I encourage all to read any of his short stories. I would say that Vonnegut ranks with Flannery O'Connor and O'Henry as one of america's best short story writers.
I laugh out loud whenever I read from "Welcome to the Monkey House" the passage called "New Dictionary"...Kurt was asked to write a review of the new Random House dictionary and the review is wonderful! It follows:

NEW DICTIONARY

I wonder now what Ernest Hemingway’s dictionary looked like, since he got along so well with dinky works that everybody can spell and truly understand. Mr. Hotchner, was it a frazzled wreck? My own is a tossed salad of instant coffee and tobacco crumbs and India paper, and anybody seeing it might fairly conclude that I ransack it hourly for a vocabulary like Arnold J. Toynbee’s. The truth is that I have broken its spine looking up the difference between principle and principal, and how to spell cashmere. It is a dear leviathan left to me by my father, “Webster’s New International Dictionary of the English Language,” based on the “International Dictionary” of 1890 and 1900. It doesn’t have radar in it, or Wernher von Braun or sulfathiazole, but I know what they are. One time I actually took sulfathiazole.
And now I have an enormous and beautiful new bomb from Random House. I don’t mean “bomb” in a pejorative sense, or in any dictionary sense, for that matter. I mean that the book is heavy and pregnant, and makes you think. One of the things it makes you think is that any gang of bright people with scads of money behind them can become appalling competitors in the American-unabridged-dictionary industry. They can make certain that they have all the words the other dictionaries have, then add words which have joined the language since the others were published, and then avoid mistakes that the others have caught particular hell for.
Random House has thrown in a color atlas of the world, as well as concise dictionaries of French, Spanish, German, and Italian. And would you look at the price? And, lawsy me, Christmas is coming.
When Mario Pei reviewed the savagely-bopped third revised edition of the “Merriam-Webster” for The Times in 1961, he complained of the “residual prudishness” which still excluded certain four-letter works, “despite their copious appearance in numerous works of contemporary ‘literature’ as well as on restroom walls.” Random House has satisfied this complaint somewhat. They haven’t included enough of the words to allow a Pakistani to decode “Last Exit to Brooklyn,” or “Ulysses,” either – but they have made brave beginnings, dealing, wisely I think, with the alimentary canal. I found only one abrupt verb for sexually congressing a woman, and we surely have Edward Albee to than for its currency, though he gets no credit for it. The verb is hump, as in “hump the hostess.”

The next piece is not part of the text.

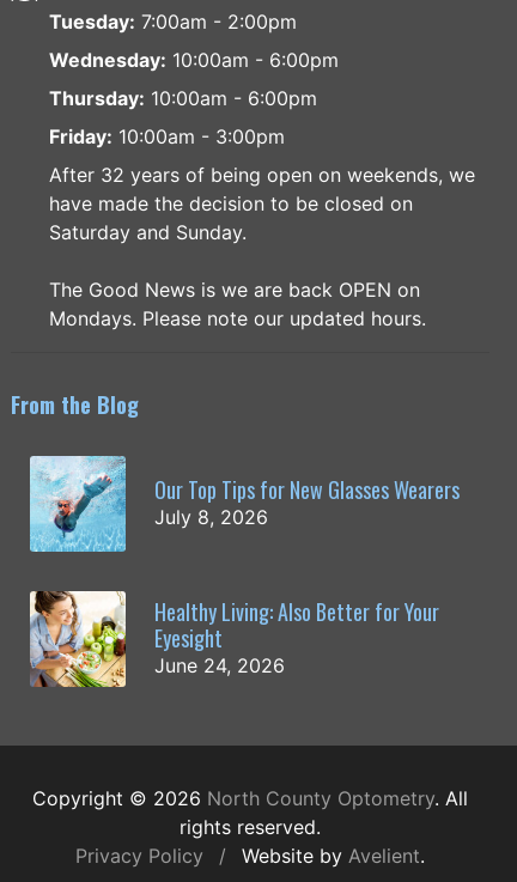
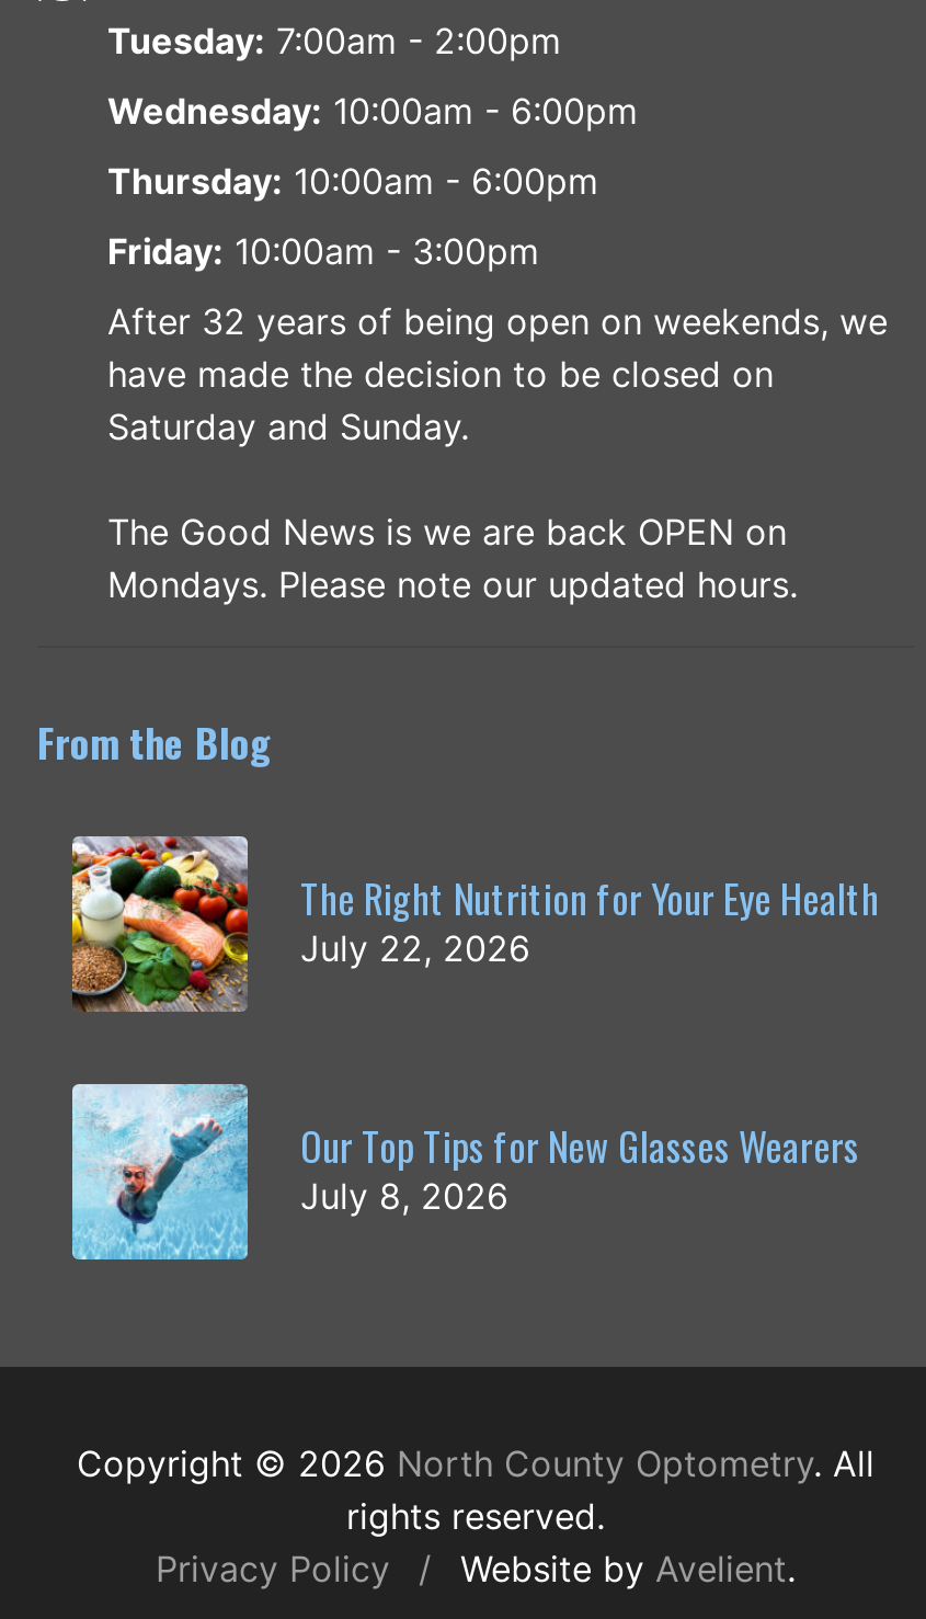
none -> [70,835,879,1013] [image] | The Right Nutrition for Your Eye Health | July 22, 2026
moved [29,455,460,554] -> [70,1081,859,1263]: [image] | Our Top Tips for New Glasses Wearers | July 8, 2026
[30,590,439,688] [image] | Healthy Living: Also Better for Your | Eyesight | June 24, 2026 -> none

If my emphasis on dirty words so early in this review seems childish, I can only reply that I, as a child, would never have started going through unabridged dictionaries if I hadn’t suspected that there were dirty words hidden in there, where only grownups were supposed to find them. I always ended the search feeling hot and stuffy inside, and looking at the queer illustrations – at the trammel wheel, the arbalest, and the dugong.
Of course, one dictionary is as good as another to most people, who use them for spellers and bet-settlers and accessories to crossword puzzles and Scrabble games. But some people use them for more than that, or mean to. This was brought home to me only the other evening, whilst I was supping with the novelist and short-story writer Richard Yates, and Prof. Robert Scholes, the famous praiser of John Barth’s “Giles Goat-Boy.” Yates asked Scholes, anxiously it seemed to me, which unabridged dictionary he should buy. He had just received a gorgeous grant for creative writing from the Federal Gumment, and the first thing he was going to buy was his entire language between hard covers. He was afraid that he might get a clunker – a word, by the way, not in this Random House job.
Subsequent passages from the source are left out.